核問題:訪朝したヒル次官補 「失われた時間埋めよう」
北朝鮮の核問題をめぐる6カ国協議で米国の首席代表を務めるヒル国務次官補が21日、1泊2日の日程で北朝鮮入りした。
ヒル次官補は22日まで平壌に滞在し、姜錫柱(カン・ソクジュ)外務省第1次官、同協議で北朝鮮の首席代表を務める金桂寬(キム・ゲグァン)外務次官らと会い、核廃棄に向けた今年2月の合意事項の速やかな履行、米朝関係正常化などについて協議を行う見通しだ。合意履行の障害となってきたマカオの銀行、バンコ・デルタ・アジア(BDA)の送金問題が解決した状況でヒル次官補が北朝鮮入りしたことにより、核廃棄プロセスをどれだけ前倒しできるかや米朝関係正常化に転機が訪れるかが注目される。ヒル次官補は21日午前、日本から韓国に到着。軍用機で烏山米軍基地を出発し、午後0時35分に平壌に到着した。
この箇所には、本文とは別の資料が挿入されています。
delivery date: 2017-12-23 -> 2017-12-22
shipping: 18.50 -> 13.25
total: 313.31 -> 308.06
22日午後には烏山基地に戻り、韓国側に今回の訪問結果を説明した後、日本経由でワシントンに戻る予定だ。
在日本朝鮮人総連合会(朝鮮総連)の機関紙・朝鮮新報は、ヒル次官補が平壌に到着後、北朝鮮の核問題解決に向け、「われわれは今春以降に失われた時間を埋めたい」と述べたと報じた。ヒル次官補は平壌郊外の順安空港で同紙の取材に対し、「域内問題を協議するために来た。われわれは6カ国協議のプロセスを前進させることを望んでいる」と語った。ヒル次官補が金正日(キム・ジョンイル)総書記と会談する可能性に関して、韓国の外交部関係者は「分からない。現時点で会談は組まれていないと承知している」と述べた。
米政府高官による北朝鮮訪問は、2002年10月のケリー国務次官補以来、4年8カ月ぶりとなる。
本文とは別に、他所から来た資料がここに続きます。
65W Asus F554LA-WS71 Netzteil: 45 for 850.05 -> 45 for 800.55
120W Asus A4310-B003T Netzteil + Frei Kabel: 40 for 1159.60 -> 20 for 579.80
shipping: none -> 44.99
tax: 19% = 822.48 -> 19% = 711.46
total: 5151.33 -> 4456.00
これに関連し、韓国、日本など6カ国協議参加国は、7月初めに首席代表会合を開く方向で調整している。また、宋旻淳(ソン・ミンスン)外交通商部長官は来週中に訪米し、ライス国務長官と会談する予定だ。
一方、中国外務省は21日、楊潔チ外相が来月2日から4日まで北朝鮮を訪問すると発表した。